Print the listing again exactly, leaving nothing out.
---
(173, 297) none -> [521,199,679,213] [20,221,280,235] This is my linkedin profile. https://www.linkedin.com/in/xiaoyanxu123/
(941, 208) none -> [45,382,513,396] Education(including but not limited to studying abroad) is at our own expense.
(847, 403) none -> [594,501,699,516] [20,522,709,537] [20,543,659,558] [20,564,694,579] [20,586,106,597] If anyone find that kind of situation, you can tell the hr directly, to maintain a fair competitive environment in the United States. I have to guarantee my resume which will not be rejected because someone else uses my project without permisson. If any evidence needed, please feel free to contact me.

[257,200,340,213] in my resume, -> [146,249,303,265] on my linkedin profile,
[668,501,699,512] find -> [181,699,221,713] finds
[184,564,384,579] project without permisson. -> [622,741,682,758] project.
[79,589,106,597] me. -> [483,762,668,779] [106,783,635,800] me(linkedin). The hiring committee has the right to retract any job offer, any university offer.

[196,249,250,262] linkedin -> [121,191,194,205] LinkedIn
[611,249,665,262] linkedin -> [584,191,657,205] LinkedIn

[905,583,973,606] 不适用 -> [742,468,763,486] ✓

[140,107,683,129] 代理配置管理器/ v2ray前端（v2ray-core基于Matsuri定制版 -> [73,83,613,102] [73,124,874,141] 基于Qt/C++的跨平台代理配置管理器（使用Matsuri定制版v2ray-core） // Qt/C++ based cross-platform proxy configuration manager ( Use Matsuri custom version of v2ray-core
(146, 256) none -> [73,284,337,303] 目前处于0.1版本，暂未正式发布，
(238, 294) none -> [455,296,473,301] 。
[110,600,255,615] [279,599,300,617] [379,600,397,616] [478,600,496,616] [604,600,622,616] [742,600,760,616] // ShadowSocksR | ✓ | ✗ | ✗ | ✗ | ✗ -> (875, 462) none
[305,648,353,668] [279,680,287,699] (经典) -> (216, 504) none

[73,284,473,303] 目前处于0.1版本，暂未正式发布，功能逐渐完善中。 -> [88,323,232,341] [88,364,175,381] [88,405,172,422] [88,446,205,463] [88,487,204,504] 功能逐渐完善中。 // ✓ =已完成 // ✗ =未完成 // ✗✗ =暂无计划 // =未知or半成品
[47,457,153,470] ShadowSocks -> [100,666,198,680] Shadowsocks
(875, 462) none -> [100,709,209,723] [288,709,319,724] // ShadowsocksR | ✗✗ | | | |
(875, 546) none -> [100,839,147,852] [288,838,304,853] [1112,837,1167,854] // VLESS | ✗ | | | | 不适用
---
**SOLUTION BELOW**
(173, 297) none -> [521,199,679,213] [20,221,280,235] This is my linkedin profile. https://www.linkedin.com/in/xiaoyanxu123/
(941, 208) none -> [45,382,513,396] Education(including but not limited to studying abroad) is at our own expense.
(847, 403) none -> [594,501,699,516] [20,522,709,537] [20,543,659,558] [20,564,694,579] [20,586,106,597] If anyone find that kind of situation, you can tell the hr directly, to maintain a fair competitive environment in the United States. I have to guarantee my resume which will not be rejected because someone else uses my project without permisson. If any evidence needed, please feel free to contact me.

[257,200,340,213] in my resume, -> [146,249,303,265] on my linkedin profile,
[668,501,699,512] find -> [181,699,221,713] finds
[184,564,384,579] project without permisson. -> [622,741,682,758] project.
[79,589,106,597] me. -> [483,762,668,779] [106,783,635,800] me(linkedin). The hiring committee has the right to retract any job offer, any university offer.

[196,249,250,262] linkedin -> [121,191,194,205] LinkedIn
[611,249,665,262] linkedin -> [584,191,657,205] LinkedIn

[905,583,973,606] 不适用 -> [742,468,763,486] ✓

[140,107,683,129] 代理配置管理器/ v2ray前端（v2ray-core基于Matsuri定制版 -> [73,83,613,102] [73,124,874,141] 基于Qt/C++的跨平台代理配置管理器（使用Matsuri定制版v2ray-core） // Qt/C++ based cross-platform proxy configuration manager ( Use Matsuri custom version of v2ray-core
(146, 256) none -> [73,284,337,303] 目前处于0.1版本，暂未正式发布，
(238, 294) none -> [455,296,473,301] 。
[110,600,255,615] [279,599,300,617] [379,600,397,616] [478,600,496,616] [604,600,622,616] [742,600,760,616] // ShadowSocksR | ✓ | ✗ | ✗ | ✗ | ✗ -> (875, 462) none
[305,648,353,668] [279,680,287,699] (经典) -> (216, 504) none

[73,284,473,303] 目前处于0.1版本，暂未正式发布，功能逐渐完善中。 -> [88,323,232,341] [88,364,175,381] [88,405,172,422] [88,446,205,463] [88,487,204,504] 功能逐渐完善中。 // ✓ =已完成 // ✗ =未完成 // ✗✗ =暂无计划 // =未知or半成品
[47,457,153,470] ShadowSocks -> [100,666,198,680] Shadowsocks
(875, 462) none -> [100,709,209,723] [288,709,319,724] // ShadowsocksR | ✗✗ | | | |
(875, 546) none -> [100,839,147,852] [288,838,304,853] [1112,837,1167,854] // VLESS | ✗ | | | | 不适用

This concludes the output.